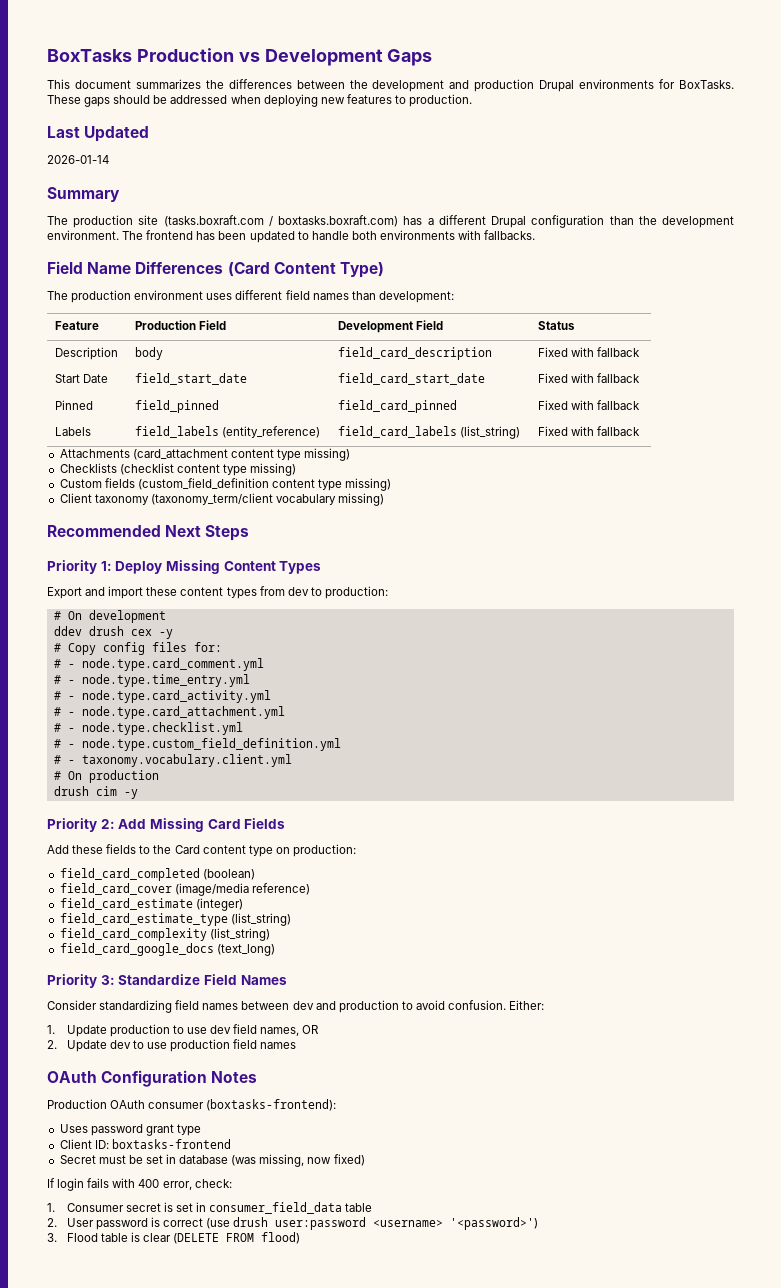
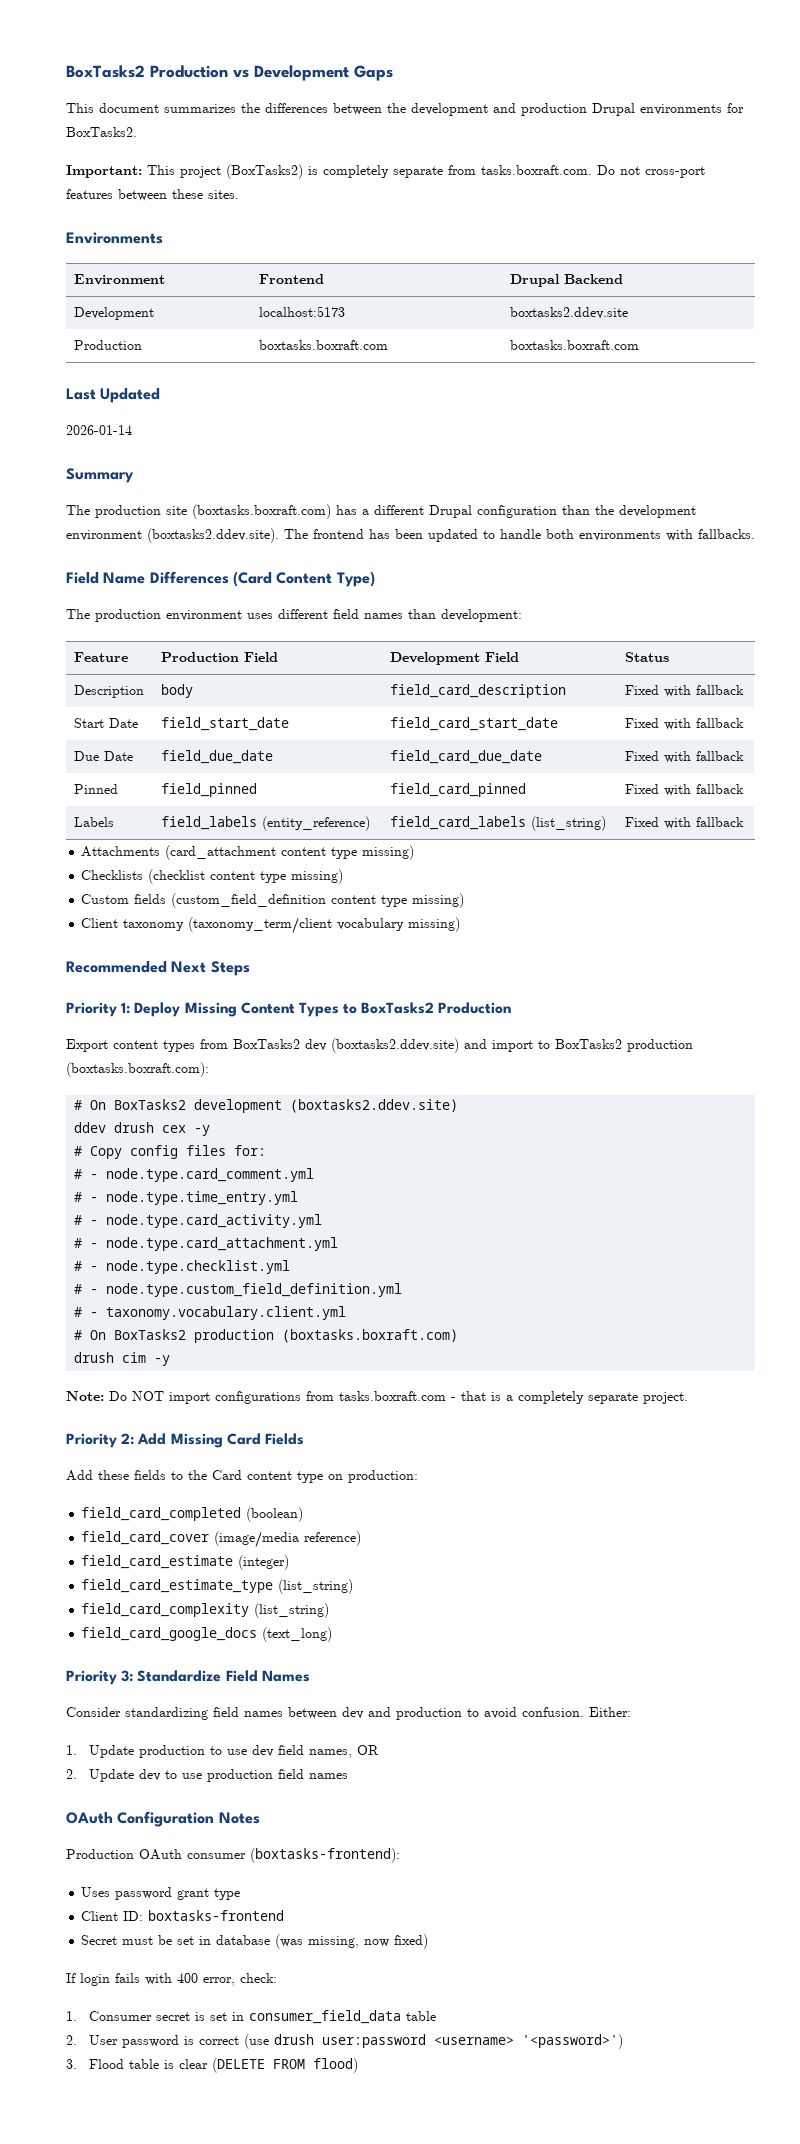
- BoxTasks Production vs Development Gaps
+ BoxTasks2 Production vs Development Gaps
- This document summarizes the differences between the development and production Drupal environments for BoxTasks. These gaps should be addressed when deploying new features to production.
+ This document summarizes the differences between the development and production Drupal environments for BoxTasks2.
+ Important: This project (BoxTasks2) is completely separate from tasks.boxraft.com. Do not cross-port features between these sites.
+ Environments
+ Environment | Frontend | Drupal Backend
+ Development | localhost:5173 | boxtasks2.ddev.site
+ Production | boxtasks.boxraft.com | boxtasks.boxraft.com
- The production site (tasks.boxraft.com / boxtasks.boxraft.com) has a different Drupal configuration than the development environment. The frontend has been updated to handle both environments with fallbacks.
+ The production site (boxtasks.boxraft.com) has a different Drupal configuration than the development environment (boxtasks2.ddev.site). The frontend has been updated to handle both environments with fallbacks.
+ Due Date | field_due_date | field_card_due_date | Fixed with fallback
- Priority 1: Deploy Missing Content Types
- Export and import these content types from dev to production:
- # On development
+ Priority 1: Deploy Missing Content Types to BoxTasks2 Production
+ Export content types from BoxTasks2 dev (boxtasks2.ddev.site) and import to BoxTasks2 production (boxtasks.boxraft.com):
+ # On BoxTasks2 development (boxtasks2.ddev.site)
- # On production
+ # On BoxTasks2 production (boxtasks.boxraft.com)
+ Note: Do NOT import configurations from tasks.boxraft.com - that is a completely separate project.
━━━━
= Work item =
Would you retype every record above exactly, leaving out the pictures?

= Task solution =
- BoxTasks Production vs Development Gaps
+ BoxTasks2 Production vs Development Gaps
- This document summarizes the differences between the development and production Drupal environments for BoxTasks. These gaps should be addressed when deploying new features to production.
+ This document summarizes the differences between the development and production Drupal environments for BoxTasks2.
+ Important: This project (BoxTasks2) is completely separate from tasks.boxraft.com. Do not cross-port features between these sites.
+ Environments
+ Environment | Frontend | Drupal Backend
+ Development | localhost:5173 | boxtasks2.ddev.site
+ Production | boxtasks.boxraft.com | boxtasks.boxraft.com
- The production site (tasks.boxraft.com / boxtasks.boxraft.com) has a different Drupal configuration than the development environment. The frontend has been updated to handle both environments with fallbacks.
+ The production site (boxtasks.boxraft.com) has a different Drupal configuration than the development environment (boxtasks2.ddev.site). The frontend has been updated to handle both environments with fallbacks.
+ Due Date | field_due_date | field_card_due_date | Fixed with fallback
- Priority 1: Deploy Missing Content Types
- Export and import these content types from dev to production:
- # On development
+ Priority 1: Deploy Missing Content Types to BoxTasks2 Production
+ Export content types from BoxTasks2 dev (boxtasks2.ddev.site) and import to BoxTasks2 production (boxtasks.boxraft.com):
+ # On BoxTasks2 development (boxtasks2.ddev.site)
- # On production
+ # On BoxTasks2 production (boxtasks.boxraft.com)
+ Note: Do NOT import configurations from tasks.boxraft.com - that is a completely separate project.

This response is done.